About a week ago I wrote about how to estimate congressional district level opinion from the Cooperative Congressional Election Survey, which is a large national opinion poll. I sent the post to Andrew Gelman, a statistician and political scientist, who gave me some great feedback on the methodology I used. In this post, I've revised my opinion model based on that feedback, and have made a few other additional enhancements as well. Compared to the previous model, this iteration produces very similar point estimates, but with reduced variance. Here I'll explain the changes and the reasoning behind them.
In the original post, I used a hierarchical student T distribution to model district level regression intercepts, with the standard deviation and degrees of freedom estimated from the data. I did not use a state or regional level regression as is typically done in the literature. There were two main reasons for this, the first is that I tended to get inefficient inferences when I included the state and regional level variation, which I blamed on correlations between the district level predictors and the state/regional regression indicators. However, at Andrew's suggestion I tried using more informative priors for the variance parameters in the model (which for example represent the standard deviation of the group distribution for the district level intercepts) and this problem resolved instantly.
To be more specific, I was originally using a half-Cauchy prior with a scale parameter of 5, which has a long tail and is more vague than necessary for this application. A half-normal prior with a standard deviation of 1 lead to much better convergence. A look at the plots of these two distributions shows that the half Cauchy is putting too much prior mass on large values for these variance parameters. Logistic regression coefficients tend to be small, and so the variance of the group distribution for a set of these coefficients will be even smaller. The half normal keeps the prior mass in reasonable territory since we are unlikely to see standard deviations that are much greater than one, but is not too restrictive either.

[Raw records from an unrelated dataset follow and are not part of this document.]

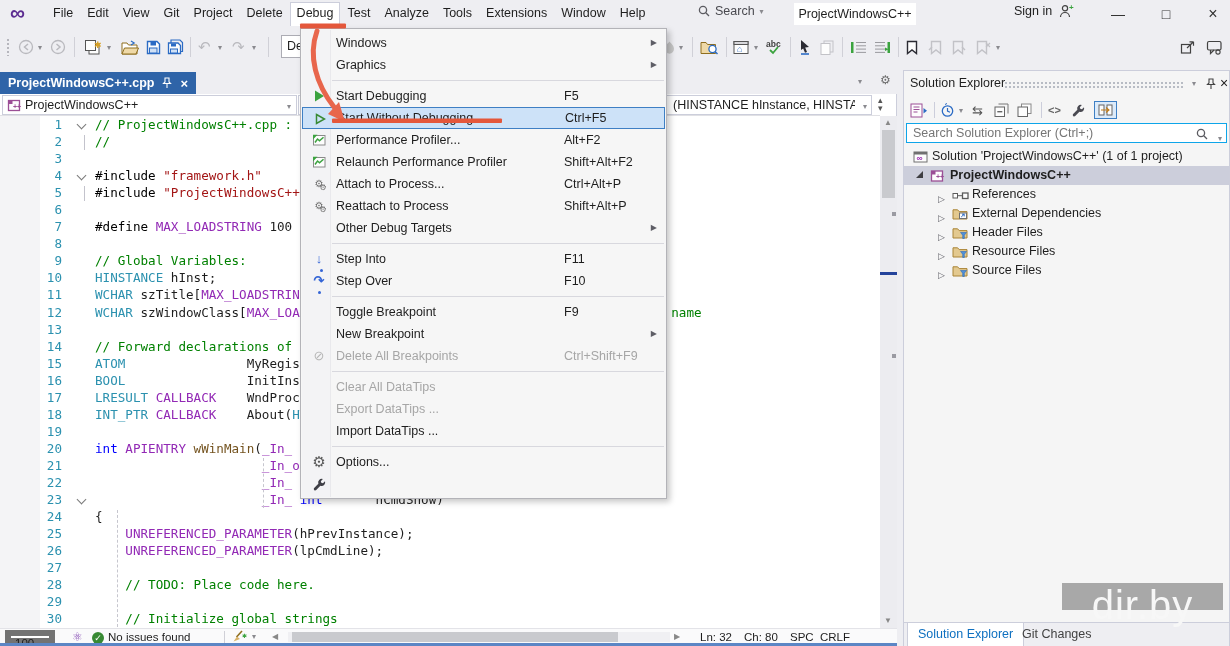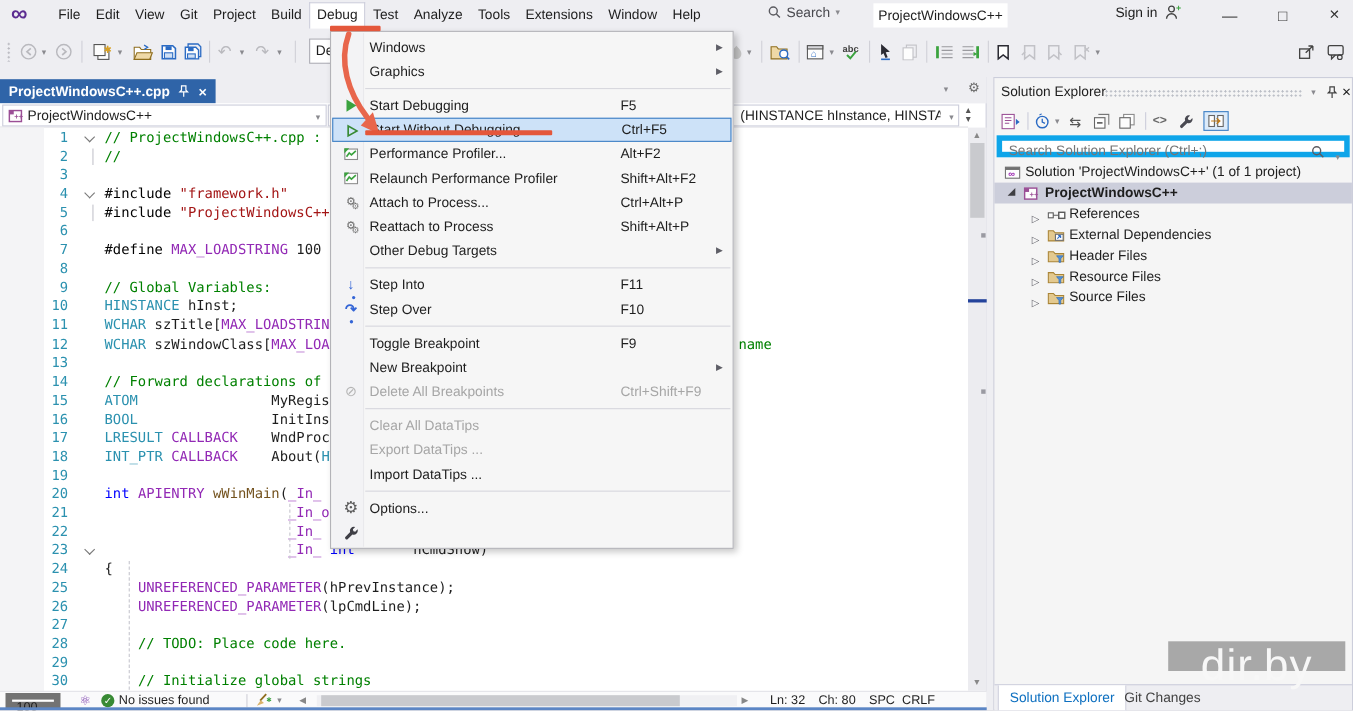--- a/index.html
+++ b/index.html
@@ -123,7 +123,7 @@
         <span class="menu-item">View</span>
         <span class="menu-item">Git</span>
         <span class="menu-item">Project</span>
-        <span class="menu-item">Build</span>
+        <span class="menu-item">Delete</span>
         <span class="menu-item active">Debug</span>
         <span class="menu-item">Test</span>
         <span class="menu-item">Analyze</span>

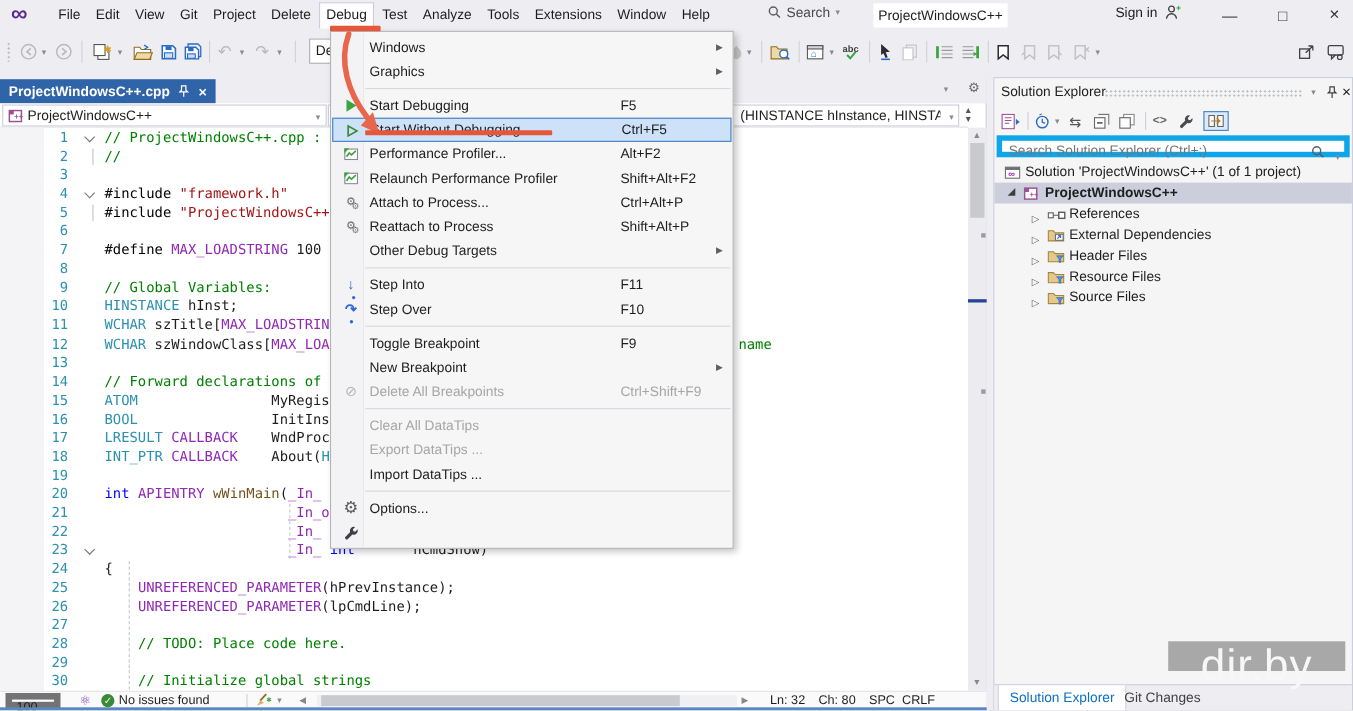--- a/index.html
+++ b/index.html
@@ -92,7 +92,7 @@
   .sei{position:absolute;top:4px;height:18px;display:flex;align-items:center;justify-content:center}
   .sesep{position:absolute;top:5px;width:1px;height:16px;background:#CCCEDB}
   .sync-active{border:1px solid #3E7FC4;background:#DCEBFA;padding:1px 3px}
-  #se-search{position:absolute;left:2px;top:52px;width:321px;height:20px;background:#fff;border:5px solid #0ea5e9;color:#767676;
+  #se-search{position:absolute;left:2px;top:52px;width:321px;height:20px;background:#fff;border:1px solid #0ea5e9;color:#767676;
              line-height:18px;padding-left:6px}
   #se-tree{position:absolute;left:0;top:76px;width:100%}
   .trow{position:relative;height:19px;line-height:19px}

Including state level indicators will add some additional shrinkage to the regression model, where estimates of district level intercepts get pulled toward the state mean. Overall, I'm interested in finding topics which are polarizing by age, geography, education, and other factors. So my second objection to including state indicators was that I wanted to avoid a scenario where too much shrinkage gets applied to the district indicators, since I didn't want this to end up hiding trends inside heterogeneous or politically polarized states.
My original approach to this problem was to remove the state level indicators but using a robust district level regression with a T distribution. However we can also handle this problem by keeping the state level indicators, but allowing for different district variances by state. We can go another step further with this approach by putting a hyperprior on the district variances, so that estimates from state to state mutually inform one another. This gives us the best of both worlds, information about the variance of district intercepts is shared between states, but we can still capture different variances in different states if the data support that.
In The Puppy Book, hierarchical gamma distributions are used in an example where variances differ by group, while Bayesian Data Analysis by Gelman et al has an example with hierarchical half Cauchy distributions. I've used hierarchical half normal distributions, since the short tail seems to help for this problem. The prior for the standard deviation of each state's districts thus follow a half normal distribution. The standard deviations of these distributions follow a higher level half normal distribution, with the standard deviation set to 0.5. I used an analogous set up for four regions (North East, South, Midwest, and West), which are a level above states.
Traces for these variance parameters and hyperparameters are shown below for the same question on white privilege I looked at in the previous post. Respondents were asked to rate the statement "White people in the U.S. have certain advantages because of the color of their skin" on a scale from strongly agree, somewhat agree, neither agree nor disagree, somewhat disagree, and strongly disagree. I combined the agrees into one category and the remaining responses into the second. I ran three chains which are combined to reduce clutter on the plots. On average, there is more variation of district intercepts within states than there is variation of stateintercepts within regions.
The distributions of the district standard deviations also give us some interesting insight. A large standard deviation could indicate that after accounting for individual level characteristics, a state's districts are highly polarized. The mean posterior estimates along with 50% and 95% confidence intervals are shown below for each state that has more than one district.
Generally, it looks like states with high standard deviations have a number of both urban and rural districts, which means the urban-rural divide could help explain some of the variation. Although I think it's likely that there's a lot more to the story. Next I'll be trying a more complex set of individual level indicators to see if that ends up reducing some of the district level variation.